Lysippus was the official sculptor for Alexander the Great, and following Alexander’s death, crafted bronze sculptures that mark the transition from Classical to Hellenistic styles. Some of the most well-known artworks from Ancient Greece were created during the Hellenistic period.

Much of the art from the Hellenistic era had functional purposes. Early Hellenistic sculptures were often, first and foremost, votive gifts and architecture focused on civil monuments with social value. Artistic value for Hellenistic artists came second to function.

It was during the Hellenistic era that great strides in Greek architectural design took place. With a focus on urban planning, Hellenistic architects designed theaters, parks, and buildings for other recreational activities. The Corinthian order is perhaps the most decorative Classic order and is exemplified in the colossal temples of the time.

The city of Pergamon, known for its enormous architectural complexes, became a cultural epicenter of the Hellenistic period. A stunning example of Hellenistic architecture is the Pergamon Altar .  It was during the Hellenistic era that Greece became slowly integrated into the Roman Empire.

Ancient Greek Architecture: Laying the Foundations

Ancient Greek architecture is perhaps best known for its temples that embody the cultural emphasis on formal unity. The temples were often rectangular and framed by open colonnades. Ancient Greek architects developed three orders of Classic architecture : the Corinthian, the Ionic, and the Doric.

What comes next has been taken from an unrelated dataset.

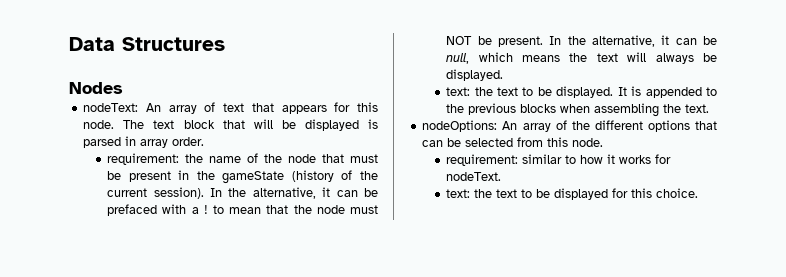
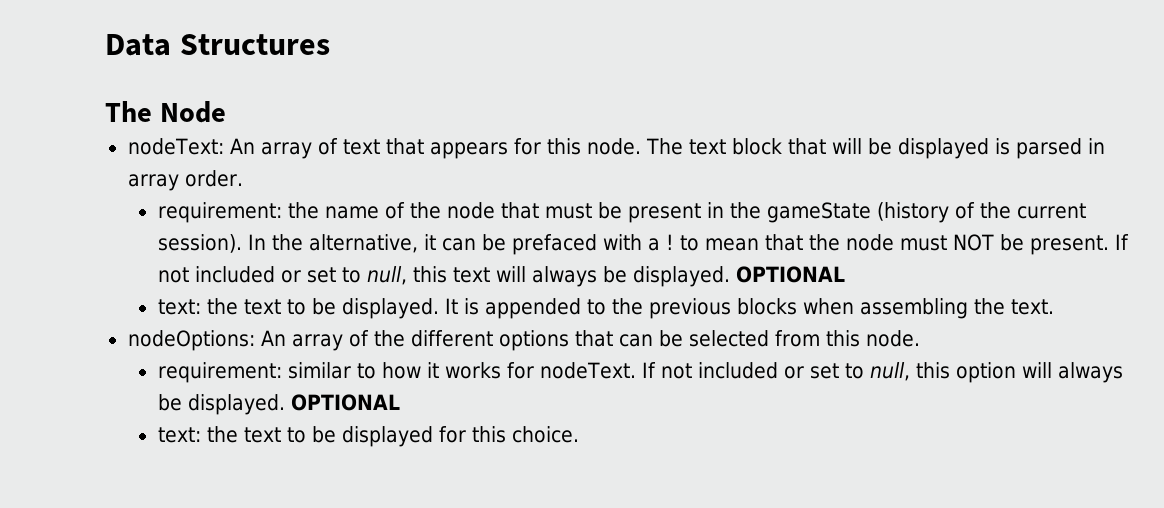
[69,82,123,94] Nodes -> [105,101,226,123] The Node
[549,35,717,47] [446,52,588,64] In the alternative, it can be null, which means the -> [1114,234,1129,250] [157,266,447,285] If not included or set to null, this
(504, 75) none -> [735,266,845,283] OPTIONAL
(502, 176) none -> [641,362,1123,383] [157,394,400,415] If not included or set to null, this option will always be displayed. OPTIONAL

These orders set the foundations for Roman architecture , and the concepts spread throughout Europe and America.

Each order stemmed from distinct places and times in Ancient Greece. It is possible to distinguish between the architectural orders based on the capitals, the columns, and the entablature. The Doric order uses circular capitals, fluted or smooth columns, and entablature features that add a more elaborate and embellishing element to the simple design.

The use of scrolls or volutes to accent the top of the capital is typical of the Ionic order. Narrative frescos extend across the length of Ionic buildings as a result of the entablature design. The Corinthian order is a later Classical architectural design named after the city of Corinth. Corinthian architecture is by far the most elaborate, with acanthus leaf motifs and decoratively carved capitals.

The first Ancient Greek temples were constructed from wood using a post and beam design. Stone and marble became increasingly popular, and the Parthenon was the first temple to be constructed entirely from marble. Ancient Greek architects were pioneers of the amphitheater and the stadium. The Romans later appropriated these architectural structures.

Corinthian Classical Art

Frescos: A Bridge Between Ancient Greek and Roman Classicism Period art

Although architecture and sculpture are the most common forms of Classical art, Greek and Roman painters made classical innovations in panel and fresco painting. Most of what we know about Classical Greek painting comes from the painted vases and Roman and Etruscan murals influenced by the Greeks. One stunning example of Classic Greek frescos is the mural Hades Abducting Persephone in the Vergina tombs. This mural reflects the increased realism of Greek paintings and sculptures of this time.

A great deal more Roman fresco and panel paintings survive. The excavation of Pompeii in 1748 revealed several very well-preserved Roman frescos in residences like the House of the Vettii, the House of the Tragic Poet, and the Villa of Mysteries. These fresco paintings brought a sense of color, light, and space into interiors that were often dark, cramped, and lacked windows.

Popular fresco subjects included scenes from the Trojan war, religious rituals, landscapes, mythological tales, still lifes, and erotic scenes. Often walls would be painted to resemble alabaster panels or brightly colored marble, often enhanced by illusionary cornices or beams.

Key Stylistic Contributions From the Roman Empire

In the Roman Classicism period, art took a great deal of inspiration from the artistic and cultural developments of Ancient Greece. Building on the Greek valorization of heroic figures and grand architecture, the Romans build cities, commissioned public art, and developed Classical portraiture.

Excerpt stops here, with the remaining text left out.